§ **WORK ORDER**
Only the lines holding "number" are wanted; find them in the listing and return each one.

§ **THE DATA**
== Segment start ==

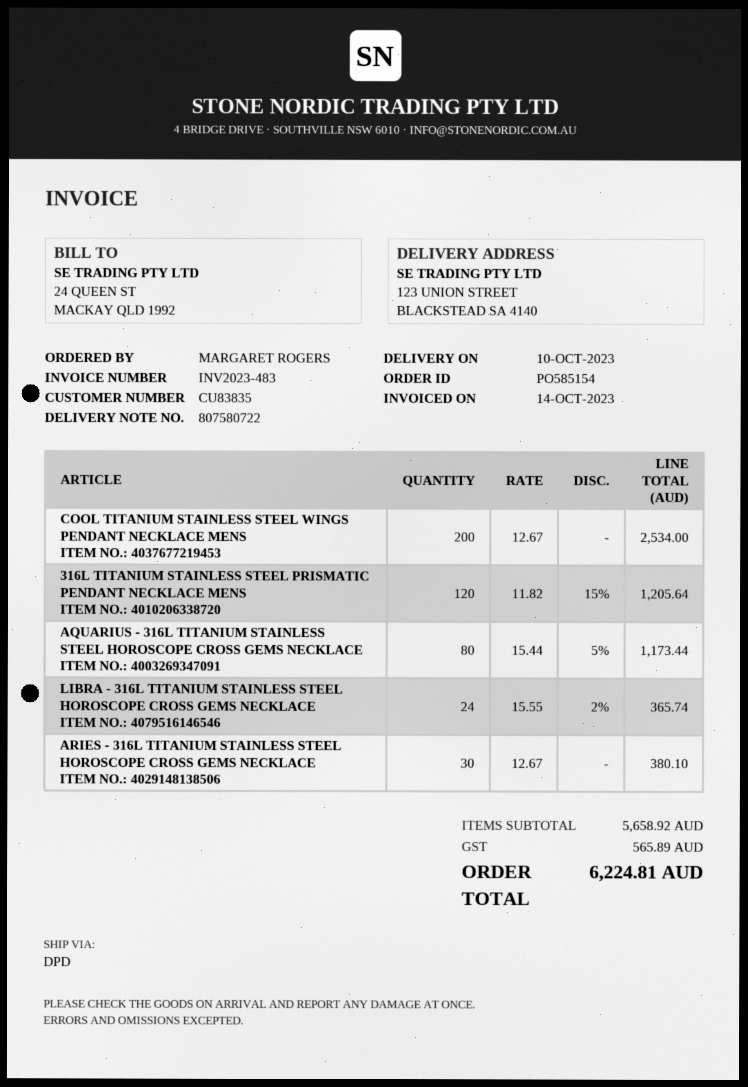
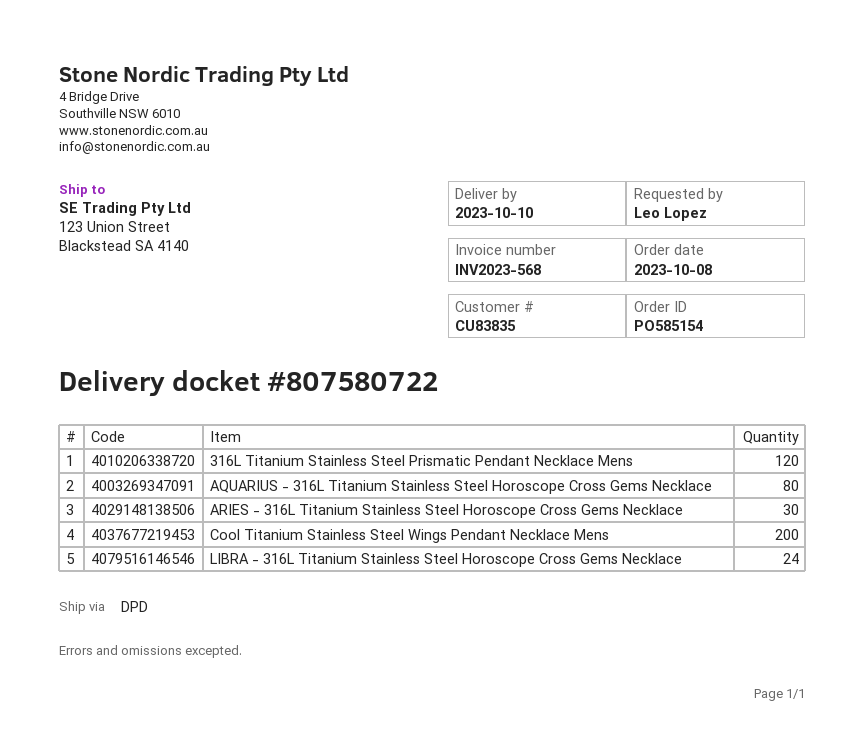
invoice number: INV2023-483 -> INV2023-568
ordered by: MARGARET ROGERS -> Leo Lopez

== Segment end ==
== Segment start ==

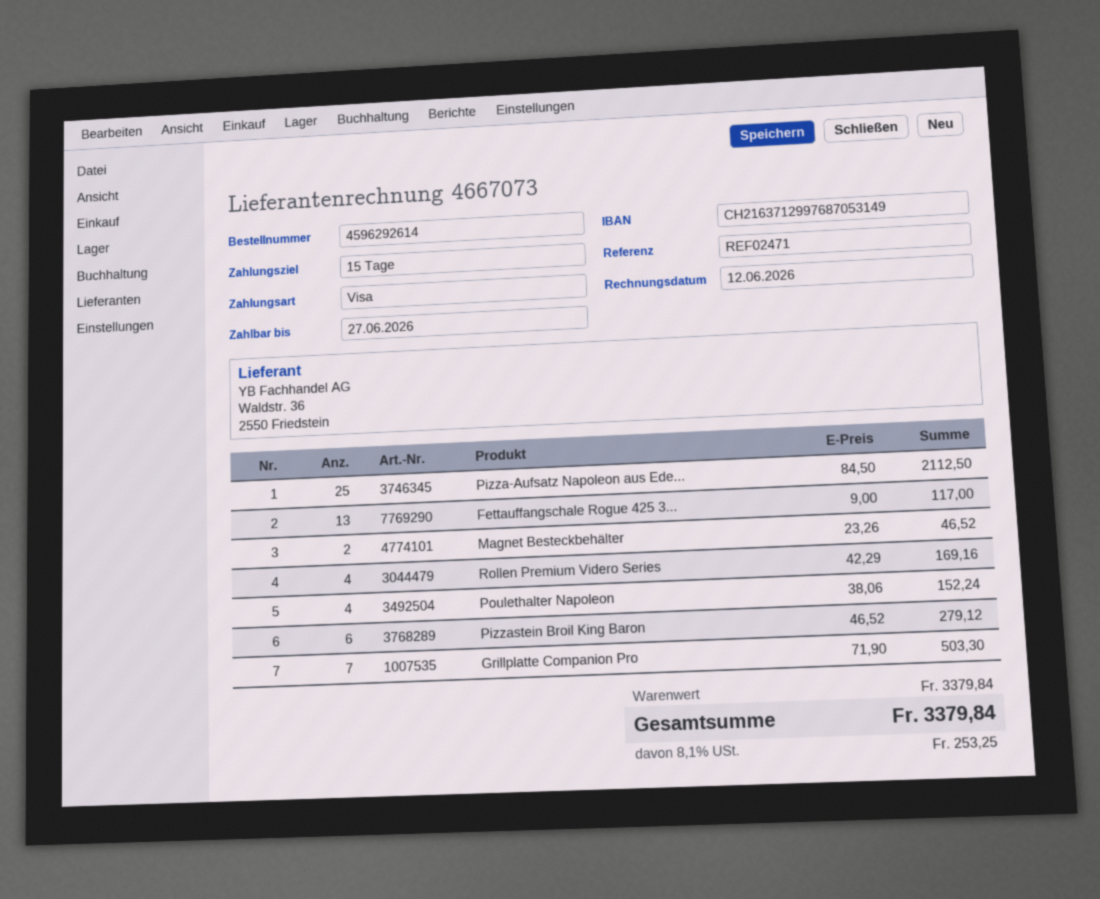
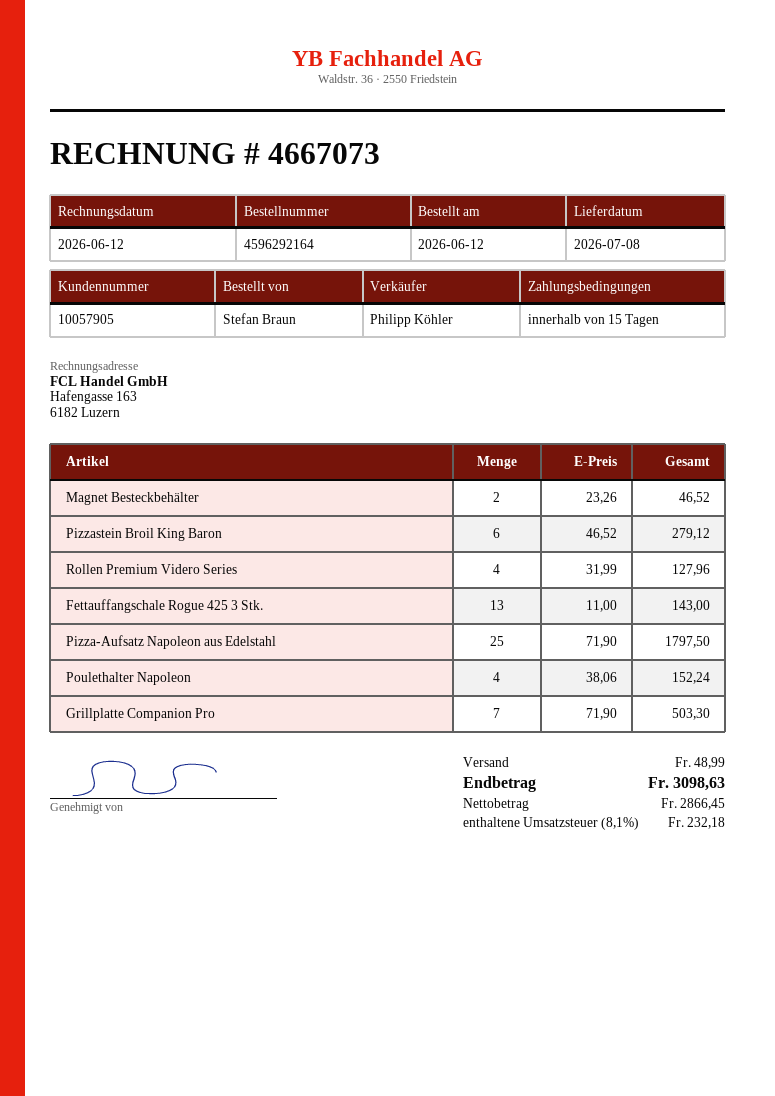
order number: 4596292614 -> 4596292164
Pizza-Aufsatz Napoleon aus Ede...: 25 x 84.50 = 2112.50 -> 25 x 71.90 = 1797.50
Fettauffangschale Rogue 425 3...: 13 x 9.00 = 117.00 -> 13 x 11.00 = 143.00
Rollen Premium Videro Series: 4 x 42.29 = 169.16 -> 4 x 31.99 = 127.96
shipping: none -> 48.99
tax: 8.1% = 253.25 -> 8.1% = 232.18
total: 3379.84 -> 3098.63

== Segment end ==

§ **TASK RESULT**
invoice number: INV2023-483 -> INV2023-568
order number: 4596292614 -> 4596292164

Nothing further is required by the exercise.